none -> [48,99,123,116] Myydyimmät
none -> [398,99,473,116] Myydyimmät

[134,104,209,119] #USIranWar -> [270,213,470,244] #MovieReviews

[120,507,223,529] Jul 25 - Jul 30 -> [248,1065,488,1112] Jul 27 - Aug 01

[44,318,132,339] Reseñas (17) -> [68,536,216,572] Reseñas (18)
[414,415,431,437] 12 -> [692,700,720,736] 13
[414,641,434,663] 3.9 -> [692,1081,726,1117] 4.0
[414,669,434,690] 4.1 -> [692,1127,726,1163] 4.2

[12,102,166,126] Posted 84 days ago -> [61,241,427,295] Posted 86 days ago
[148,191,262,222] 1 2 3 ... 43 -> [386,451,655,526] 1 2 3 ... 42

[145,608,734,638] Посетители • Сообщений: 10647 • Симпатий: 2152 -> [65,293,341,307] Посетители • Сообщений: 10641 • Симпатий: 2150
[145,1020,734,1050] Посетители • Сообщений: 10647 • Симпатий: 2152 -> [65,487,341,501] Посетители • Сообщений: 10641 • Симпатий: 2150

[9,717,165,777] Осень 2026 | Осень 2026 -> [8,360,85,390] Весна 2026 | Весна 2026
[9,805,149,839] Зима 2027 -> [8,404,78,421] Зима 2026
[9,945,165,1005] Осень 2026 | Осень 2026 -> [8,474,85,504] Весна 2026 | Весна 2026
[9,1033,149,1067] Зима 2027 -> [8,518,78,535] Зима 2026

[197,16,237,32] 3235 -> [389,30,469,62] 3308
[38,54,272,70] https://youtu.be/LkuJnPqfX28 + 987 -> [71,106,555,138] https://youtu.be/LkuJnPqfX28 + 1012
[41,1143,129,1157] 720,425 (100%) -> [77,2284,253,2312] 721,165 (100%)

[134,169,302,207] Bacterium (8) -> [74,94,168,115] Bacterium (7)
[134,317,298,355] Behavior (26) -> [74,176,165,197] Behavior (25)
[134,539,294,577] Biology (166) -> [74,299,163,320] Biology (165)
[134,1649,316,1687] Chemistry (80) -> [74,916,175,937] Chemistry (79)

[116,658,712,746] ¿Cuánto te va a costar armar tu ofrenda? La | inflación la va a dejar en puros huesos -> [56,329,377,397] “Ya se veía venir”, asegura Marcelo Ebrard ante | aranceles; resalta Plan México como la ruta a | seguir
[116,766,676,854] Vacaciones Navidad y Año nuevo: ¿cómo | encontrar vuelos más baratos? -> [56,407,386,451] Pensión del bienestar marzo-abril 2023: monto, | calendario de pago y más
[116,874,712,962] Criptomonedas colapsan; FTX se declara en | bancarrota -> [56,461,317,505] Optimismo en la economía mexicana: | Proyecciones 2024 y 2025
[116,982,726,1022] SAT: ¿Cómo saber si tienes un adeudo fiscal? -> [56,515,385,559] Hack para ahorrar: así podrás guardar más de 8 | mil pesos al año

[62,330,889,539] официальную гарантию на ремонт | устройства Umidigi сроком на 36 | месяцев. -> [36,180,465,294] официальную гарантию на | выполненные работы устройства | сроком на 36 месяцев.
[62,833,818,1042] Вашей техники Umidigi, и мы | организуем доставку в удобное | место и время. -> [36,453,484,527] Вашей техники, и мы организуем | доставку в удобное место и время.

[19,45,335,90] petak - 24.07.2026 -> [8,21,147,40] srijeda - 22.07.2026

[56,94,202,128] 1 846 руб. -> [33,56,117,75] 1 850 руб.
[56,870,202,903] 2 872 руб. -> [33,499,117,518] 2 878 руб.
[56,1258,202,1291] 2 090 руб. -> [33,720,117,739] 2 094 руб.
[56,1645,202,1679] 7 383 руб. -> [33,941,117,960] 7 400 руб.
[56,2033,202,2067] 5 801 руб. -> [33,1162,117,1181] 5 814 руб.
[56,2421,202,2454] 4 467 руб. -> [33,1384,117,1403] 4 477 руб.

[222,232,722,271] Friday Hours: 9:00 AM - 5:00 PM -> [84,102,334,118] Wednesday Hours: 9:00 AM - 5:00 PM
════════
*What is being asked*: For this task, copy exactly the line with "[62,833,818,1042] Вашей техники" and the lines that come after it, stopping at the end of the material above.

*Your response*:
[62,833,818,1042] Вашей техники Umidigi, и мы | организуем доставку в удобное | место и время. -> [36,453,484,527] Вашей техники, и мы организуем | доставку в удобное место и время.

[19,45,335,90] petak - 24.07.2026 -> [8,21,147,40] srijeda - 22.07.2026

[56,94,202,128] 1 846 руб. -> [33,56,117,75] 1 850 руб.
[56,870,202,903] 2 872 руб. -> [33,499,117,518] 2 878 руб.
[56,1258,202,1291] 2 090 руб. -> [33,720,117,739] 2 094 руб.
[56,1645,202,1679] 7 383 руб. -> [33,941,117,960] 7 400 руб.
[56,2033,202,2067] 5 801 руб. -> [33,1162,117,1181] 5 814 руб.
[56,2421,202,2454] 4 467 руб. -> [33,1384,117,1403] 4 477 руб.

[222,232,722,271] Friday Hours: 9:00 AM - 5:00 PM -> [84,102,334,118] Wednesday Hours: 9:00 AM - 5:00 PM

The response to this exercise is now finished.